Before copying, set aside the pictures; then restate exactly the lines from the one with "(546, 400) none" through the last line of the records.

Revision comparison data
┌──

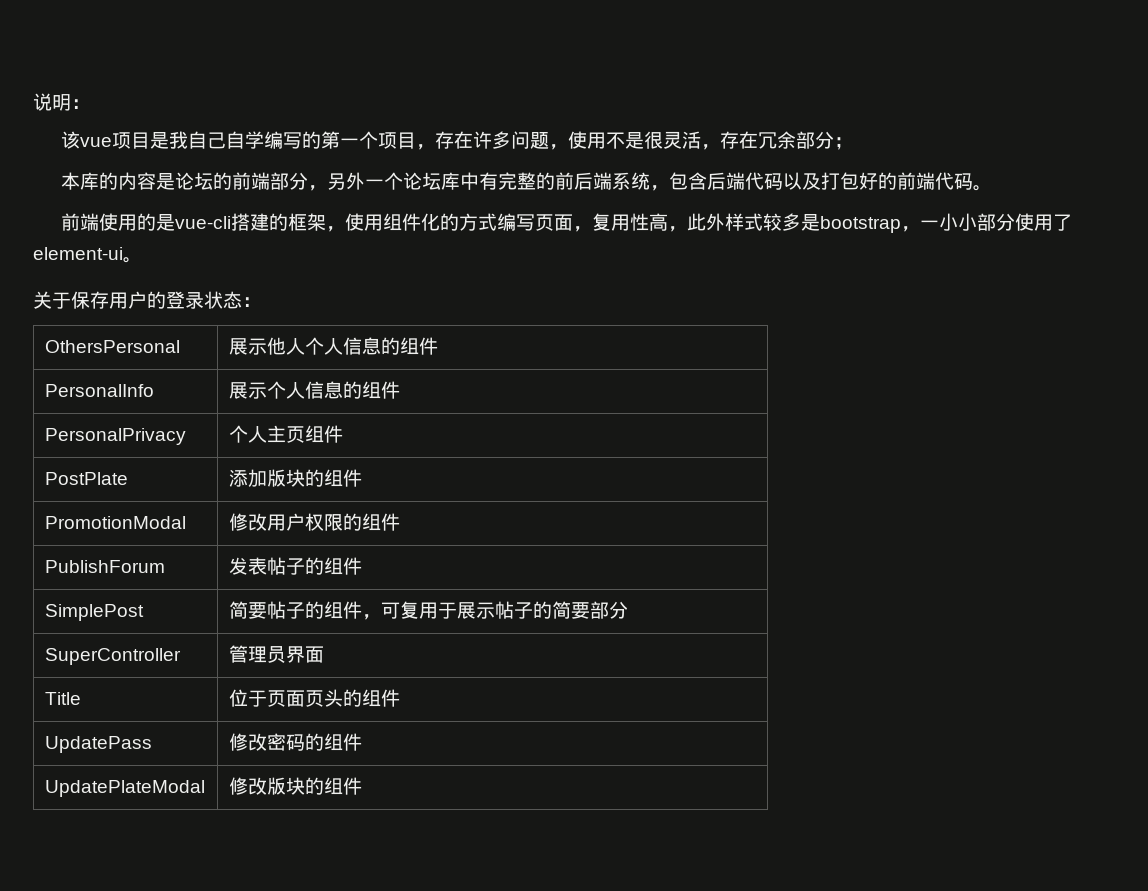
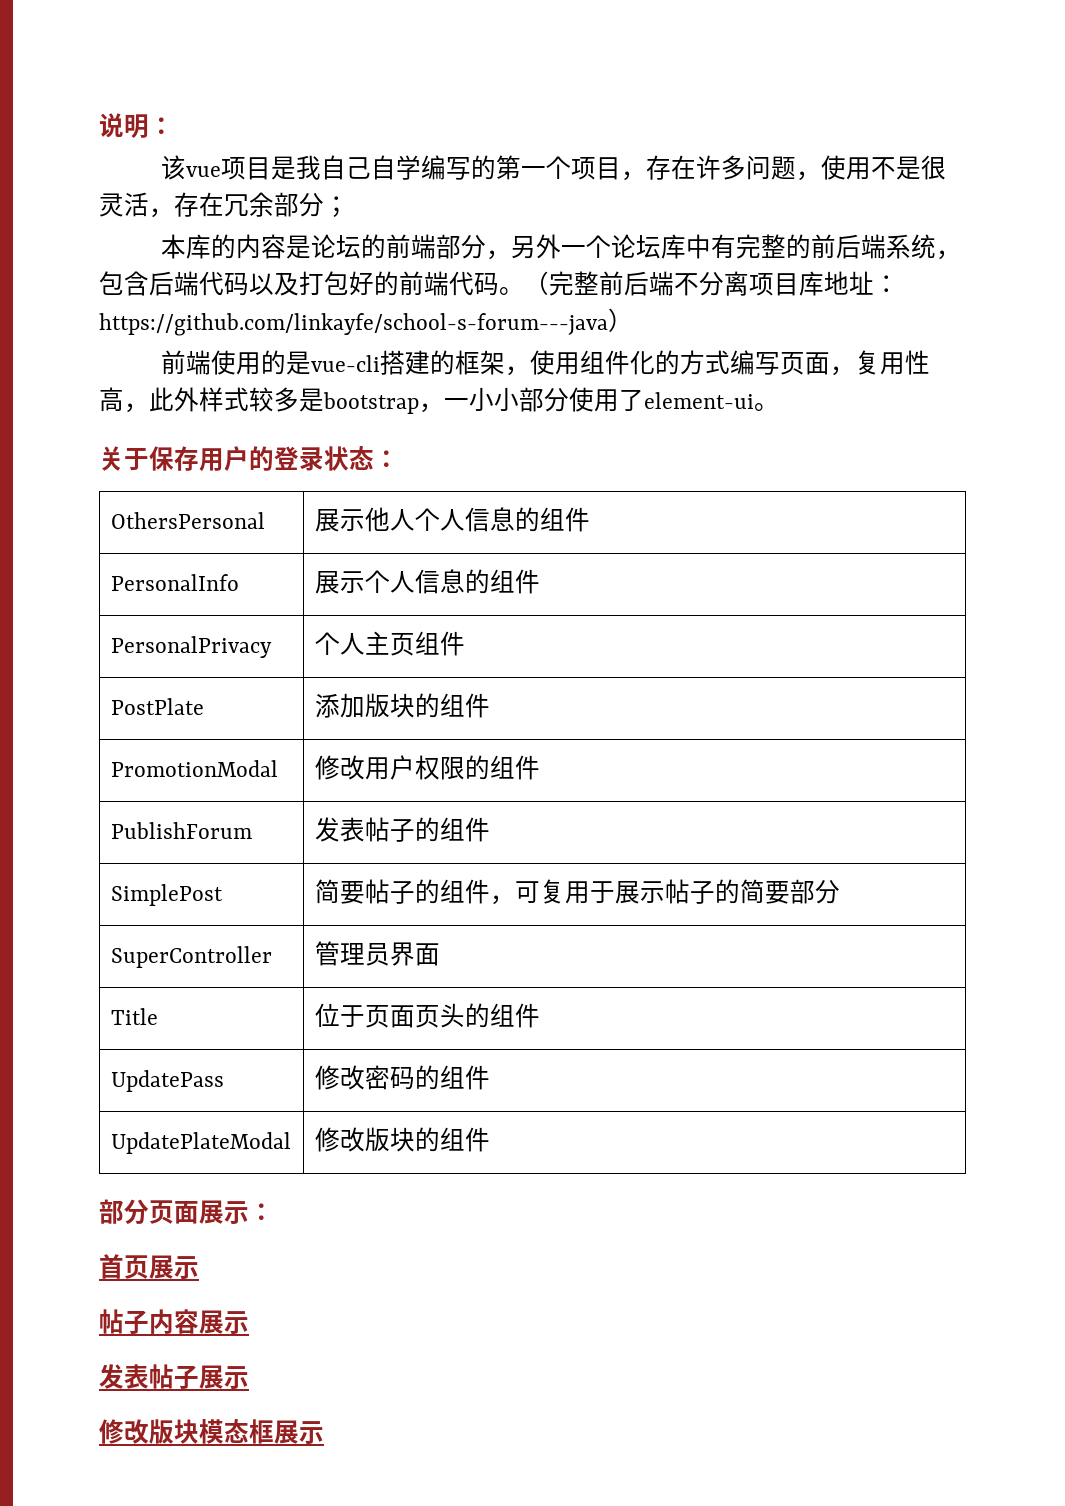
(993, 188) none -> [524,271,899,296] [99,308,633,336] （完整前后端不分离项目库地址：https://github.com/linkayfe/school-s-forum---java）
(362, 786) none -> [99,1199,274,1225] [99,1254,199,1279] [99,1309,249,1334] [99,1364,249,1389] [99,1419,324,1444] // 部分页面展示： // 首页展示 // 帖子内容展示 // 发表帖子展示 // 修改版块模态框展示

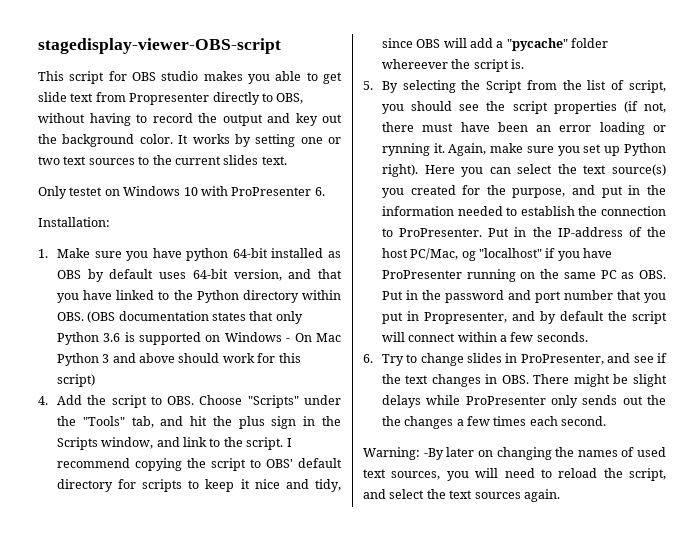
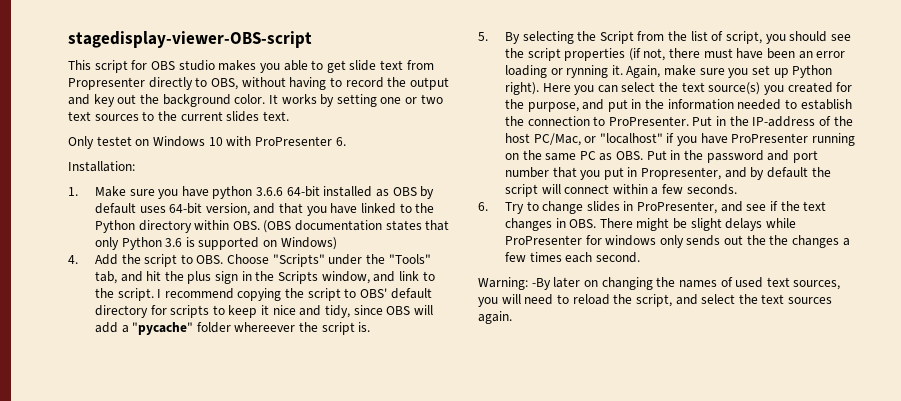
(229, 254) none -> [256,187,284,196] 3.6.6
[224,332,341,342] [56,353,301,366] [56,374,95,387] Windows - On Mac Python 3 and above should work for this script) -> [280,237,337,250] Windows)
[461,251,476,261] og -> [584,136,597,143] or
(546, 400) none -> [585,235,657,246] for windows

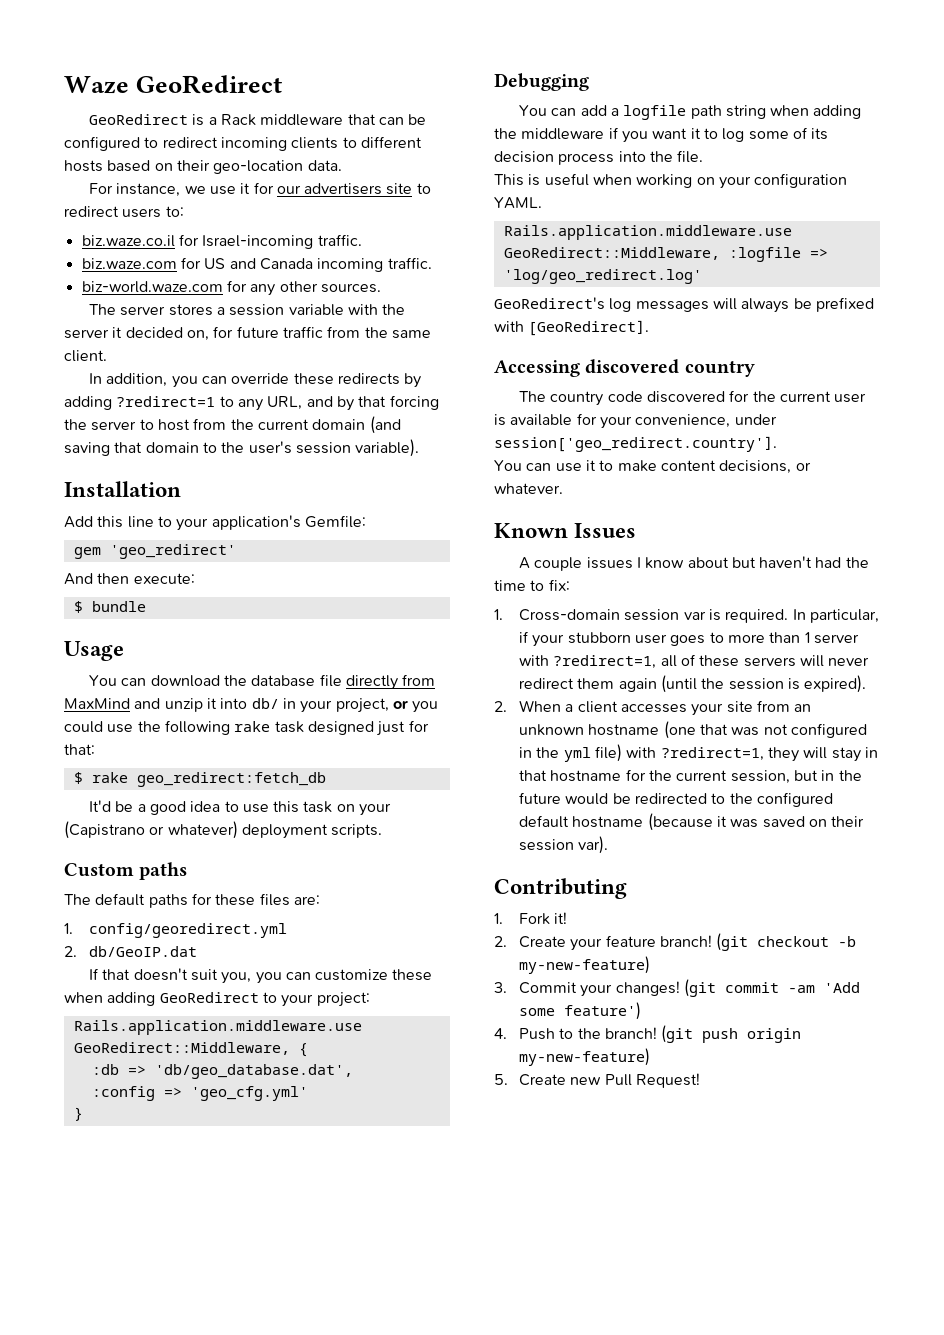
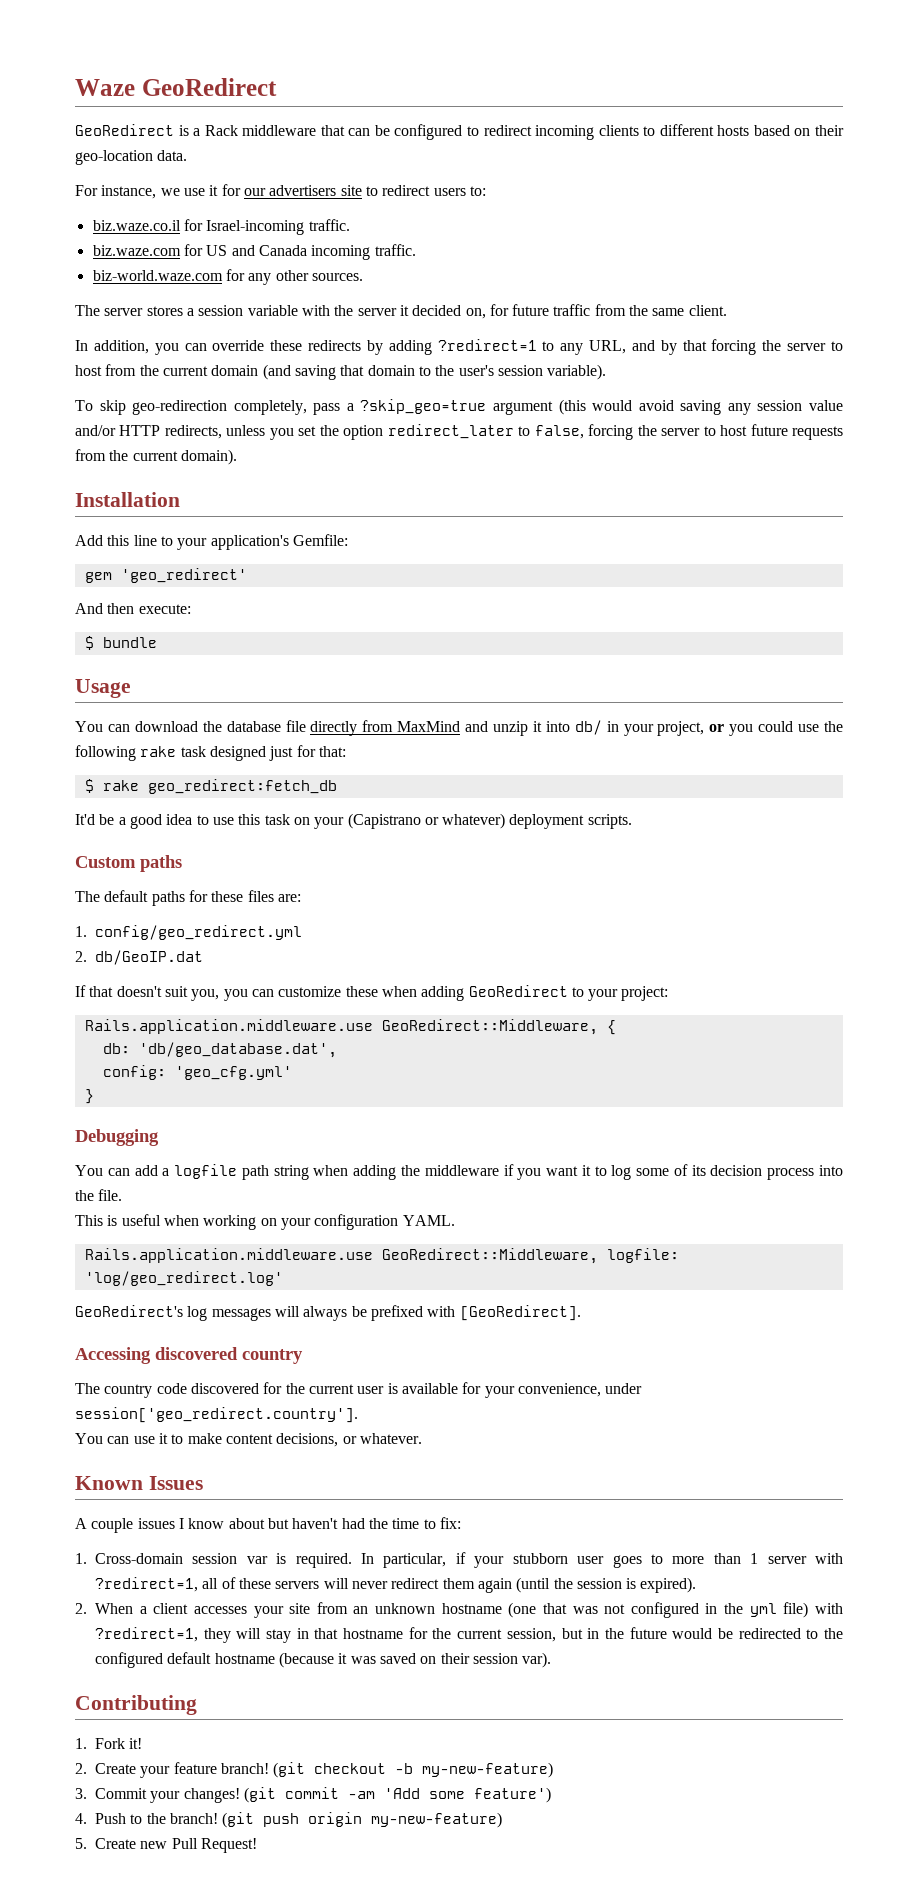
(420, 448) none -> [75,399,843,415] [75,424,843,440] [75,449,237,465] // To skip geo-redirection completely, pass a ?skip_geo=true argument (this would avoid saving any session value and/or HTTP redirects, unless you set the option redirect_later to false, forcing the server to host future requests from the current domain).
[89,923,288,938] config/georedirect.yml -> [95,925,302,940] config/geo_redirect.yml
[91,1064,146,1075] :db => -> [102,1043,130,1054] db:
[91,1086,182,1101] :config => -> [102,1065,166,1080] config:
[728,247,828,262] :logfile => -> [606,1248,679,1263] logfile:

└──

## Result of the exercise
(546, 400) none -> [585,235,657,246] for windows

(420, 448) none -> [75,399,843,415] [75,424,843,440] [75,449,237,465] // To skip geo-redirection completely, pass a ?skip_geo=true argument (this would avoid saving any session value and/or HTTP redirects, unless you set the option redirect_later to false, forcing the server to host future requests from the current domain).
[89,923,288,938] config/georedirect.yml -> [95,925,302,940] config/geo_redirect.yml
[91,1064,146,1075] :db => -> [102,1043,130,1054] db:
[91,1086,182,1101] :config => -> [102,1065,166,1080] config:
[728,247,828,262] :logfile => -> [606,1248,679,1263] logfile:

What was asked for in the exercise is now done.